Halle Berry's marriage to former Major League Baseball player David Justice may have ended nearly 30 years ago, but she still seems to be on Justice's mind.
And fans are not liking anything he has to say about it.
Justice recently appeared on the All The Smoke podcast, and among the topics Justice got into was his marriage to Berry from 1993 to 1997, and specifically why it ended.
The reason for the split? Berry wasn't "motherly" enough.
The conversation started off with Justice basically saying he married Berry out of pity.
"She asked me to marry her after knowing me for five months. I said OK, because I couldn't say no. Who's going to say no at that time?"
"I didn't want to make her feel bad and say no."

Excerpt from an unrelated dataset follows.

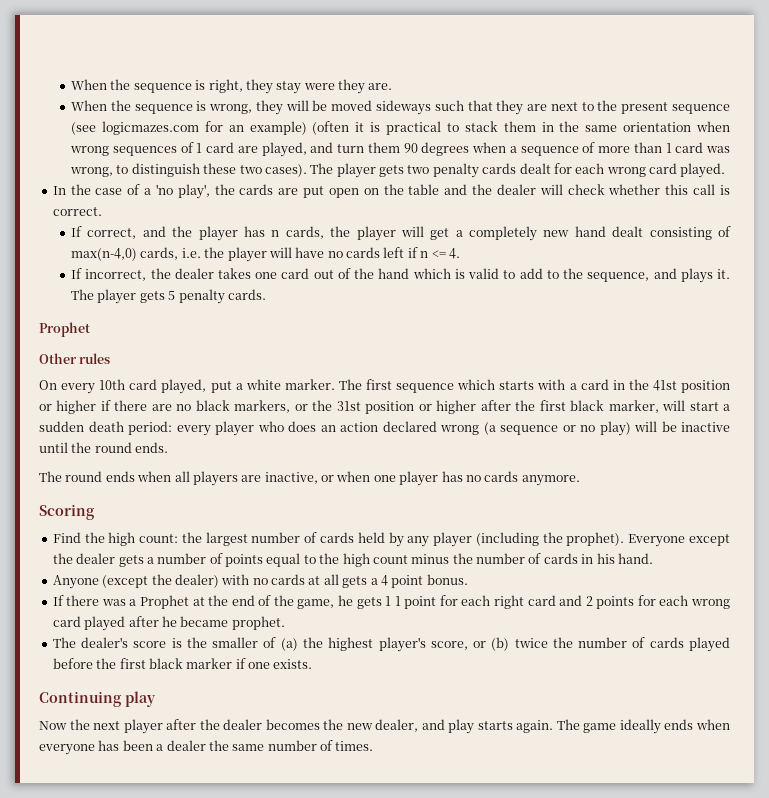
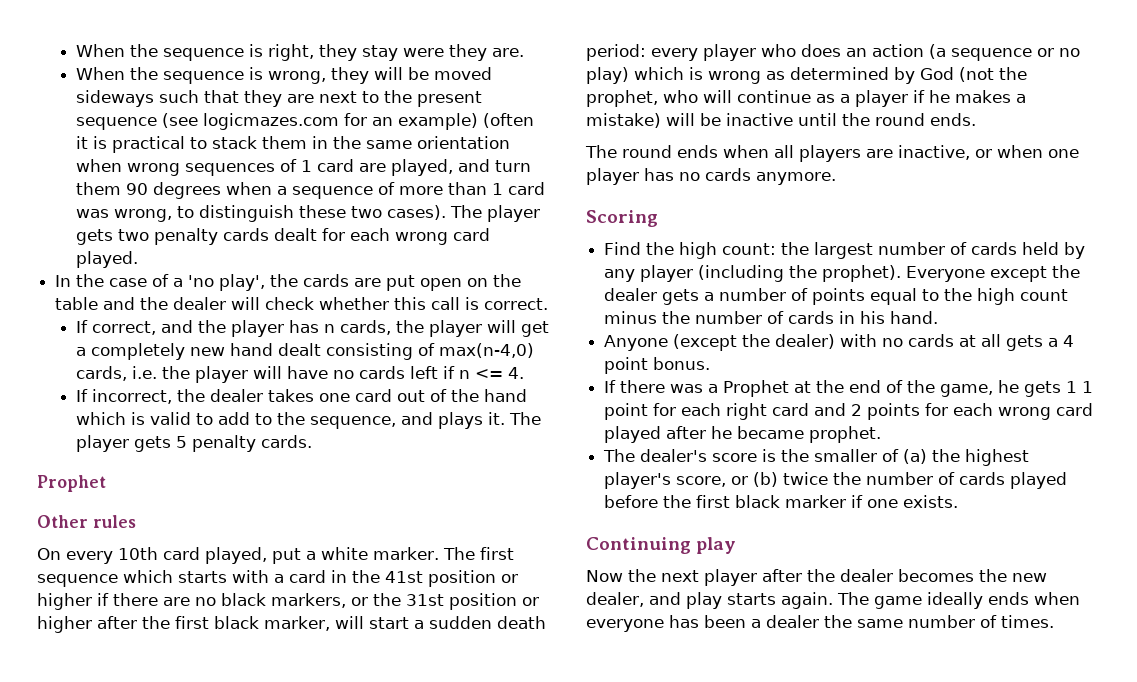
[382,421,479,435] declared wrong -> (924, 50) none
(631, 428) none -> [634,67,1027,84] [586,90,1026,107] [586,113,661,128] which is wrong as determined by God (not the prophet, who will continue as a player if he makes a mistake)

As the marriage progressed, it seems that Berry's life as a working woman in Hollywood was at odds with what Justice expected of a woman at that time in his life: Basically the kind of regressive sexist nonsense that is sadly once again all the rage these days.
He explained:
“I'm a Midwest guy. So, in my mind, I'm thinking a wife at that time should cook, clean, you know?”

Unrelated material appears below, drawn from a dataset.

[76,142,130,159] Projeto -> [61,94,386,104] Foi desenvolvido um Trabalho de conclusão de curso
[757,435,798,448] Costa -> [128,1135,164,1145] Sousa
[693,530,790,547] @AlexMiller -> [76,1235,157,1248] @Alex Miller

“...I’m thinking, ‘OK, if we have kids, is this the woman I want to have kids with and build a family with?’”
"At that time, as a young guy — she don't cook, don't clean, don't really seem like, motherly, and then we start having issues.”
In fairness, we're all very different people in our 20s and 30s, and Justice conceded that if they had "known about therapy" at the time, the relationship may have been salvageable.

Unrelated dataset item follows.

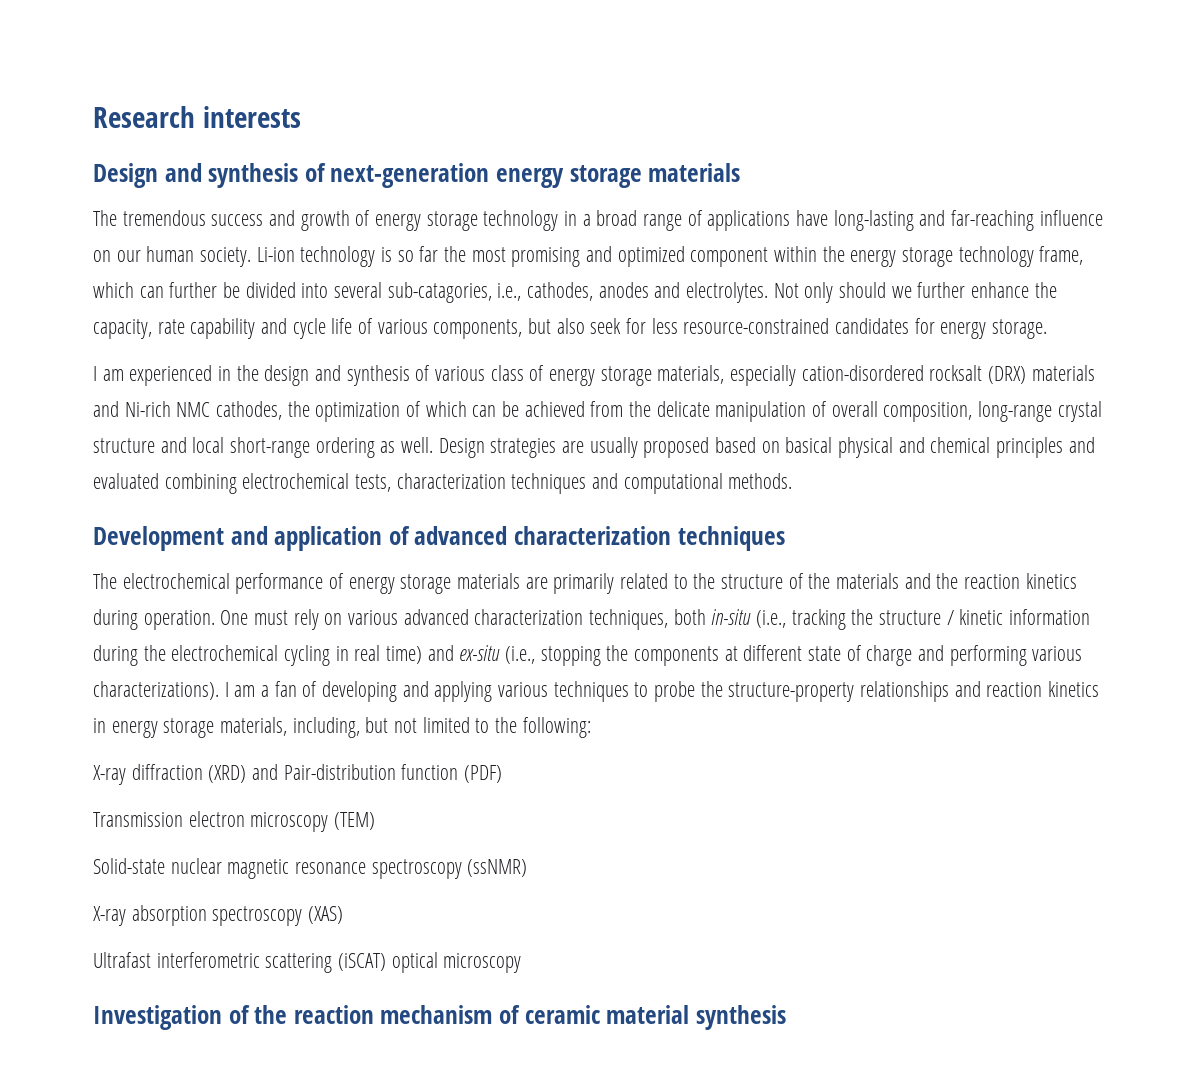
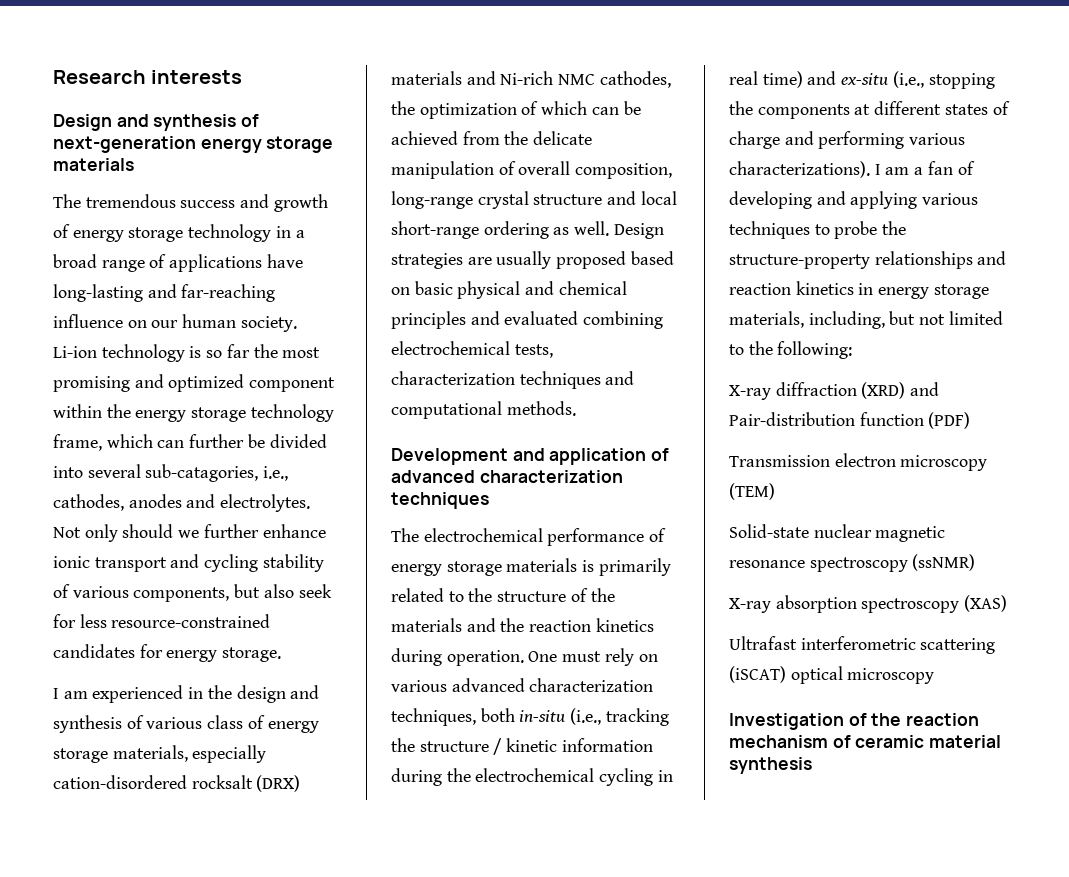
[1034,282,1057,298] [93,318,353,339] the capacity, rate capability and cycle life -> [53,554,324,572] ionic transport and cycling stability
[785,437,833,453] basical -> [414,281,453,295] basic
[525,577,548,589] are -> [582,560,595,572] is
[808,646,842,661] state -> [944,104,988,115] states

Regardless, the divorce that ensued was far from peaceful. It escalated in 1996 to an altercation outside Berry's home that resulted in her obtaining a restraining order against him. Justice denied any wrongdoing and said Berry was "throwing a tantrum."
Berry has also spoken about having been in an abusive relationship in her past, though she has declined to specify with whom. Justice has denied any abuse.
In any case, Justice's take on his marriage to Berry has not gone over well with people online.
After divorcing Justice, Berry went on to become the first—and to this day only—Black woman to win a Best Actress Oscar in 2002 for her work in Monster's Ball, and became the first Black woman to earn $20 million for a single film with 2020's Bruised, which she also directed.
And somehow amidst all that, she figured out how to be "motherly" to her two children, Nahla Ariela Aubry and Maceo-Robert Martinez. No word on whether she has time to cook and clean for current boyfriend Van Hunt, however.